#### [Work request]
Pick out all lines of the entries that include the word "solid" and copy them.

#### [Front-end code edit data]
—————

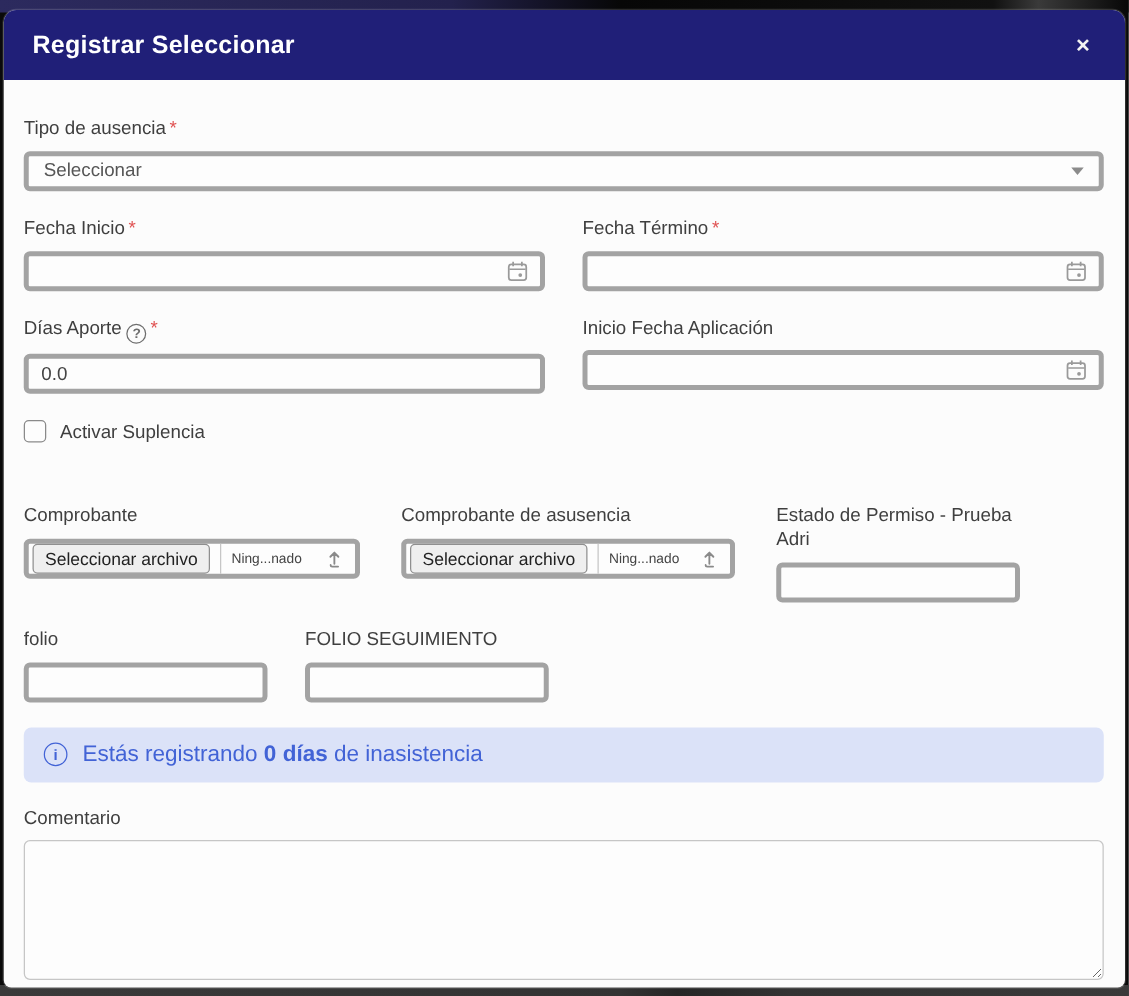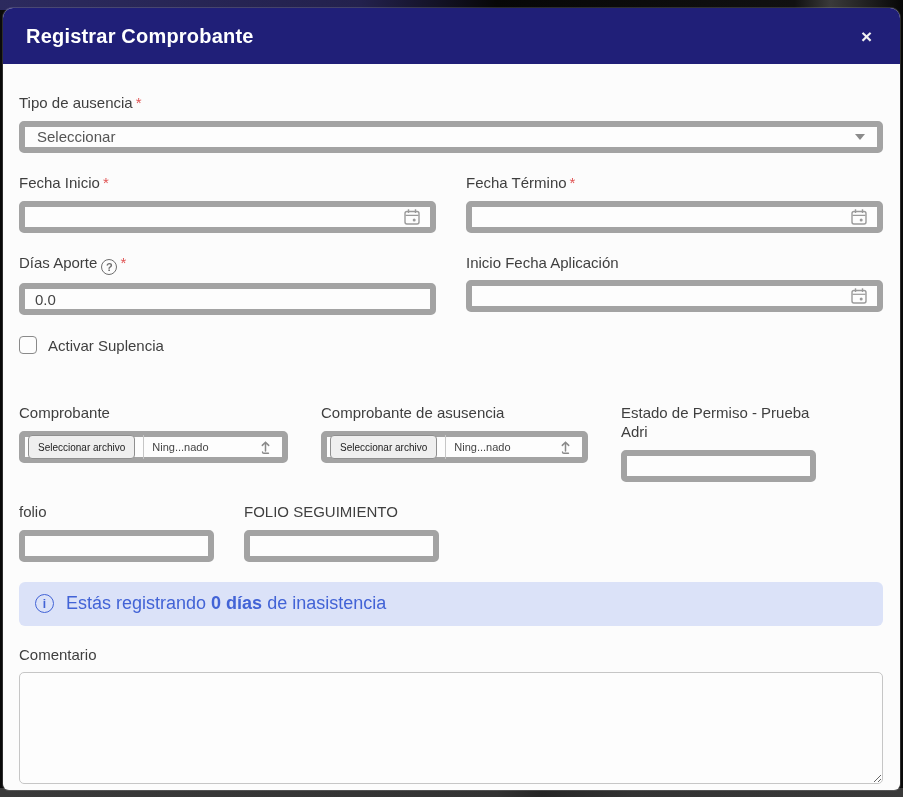--- a/index.html
+++ b/index.html
@@ -155,7 +155,7 @@
 <div class="modal">
 
   <div class="modal-header">
-    <span class="modal-title">Registrar Comprobante</span>
+    <span class="modal-title">Registrar Seleccionar</span>
     <button class="close-btn">×</button>
   </div>
 

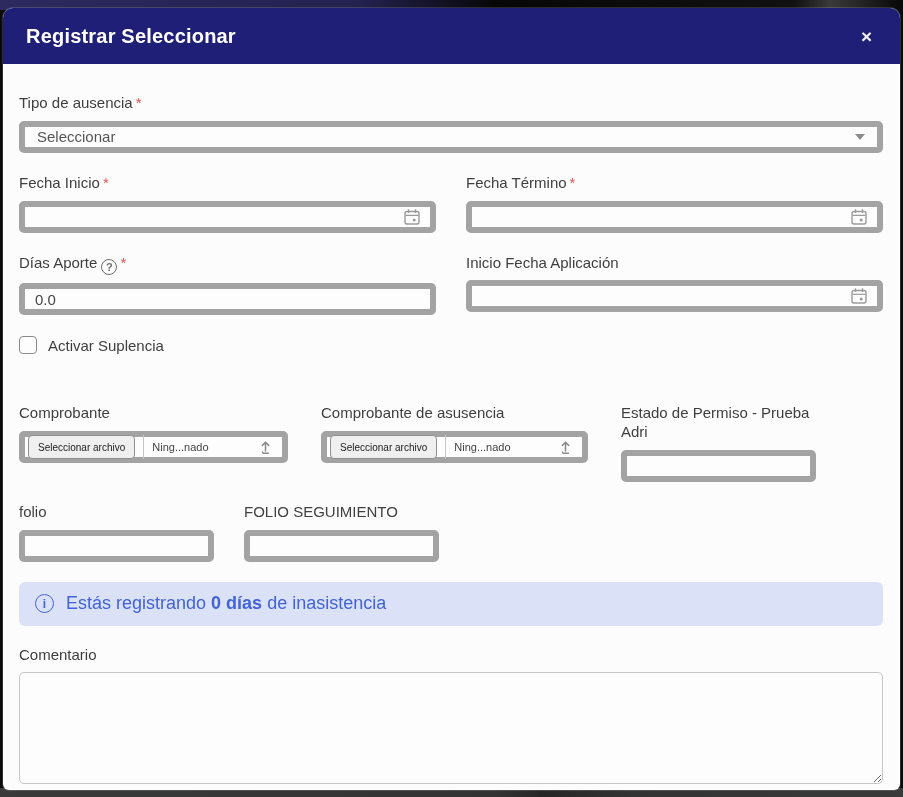--- a/index.html
+++ b/index.html
@@ -55,7 +55,7 @@
 
   .text-input, .select-box, .date-wrap, .file-wrap {
     width: 100%; height: 32px;
-    border: 6px solid #a3a3a3; border-radius: 5px;
+    border: 4px solid #a3a3a3; border-radius: 5px;
     background: #fdfdfd;
     font-size: 15px; color: #444;
   }

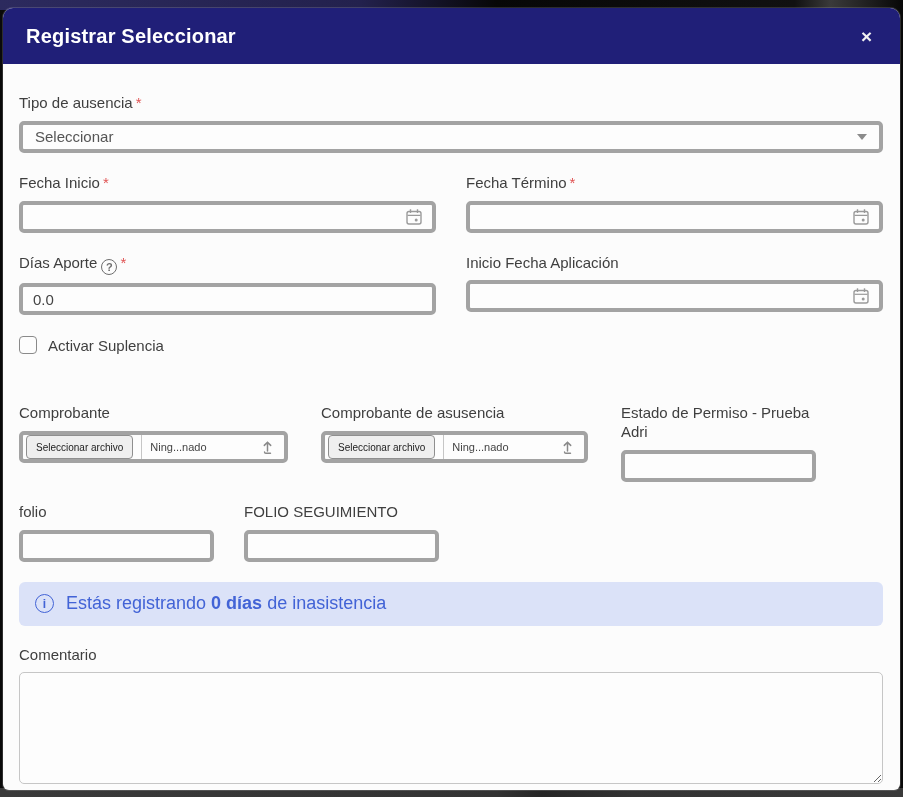--- a/index.html
+++ b/index.html
@@ -98,7 +98,7 @@
     display: flex; align-items: center; padding: 0 9px 0 3px; cursor: pointer;
   }
   .file-btn {
-    height: 24px; padding: 0 9px; font-size: 10px; color: #222;
+    height: 24px; padding: 0 9px; font-size: 14px; color: #222;
     background: #efefef; border: 1px solid #8f8f8f; border-radius: 4px;
     cursor: pointer; font-family: "Liberation Sans", sans-serif; white-space: nowrap;
   }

—————

#### [Problem solution]
-    border: 6px solid #a3a3a3; border-radius: 5px;
+    border: 4px solid #a3a3a3; border-radius: 5px;
     background: #efefef; border: 1px solid #8f8f8f; border-radius: 4px;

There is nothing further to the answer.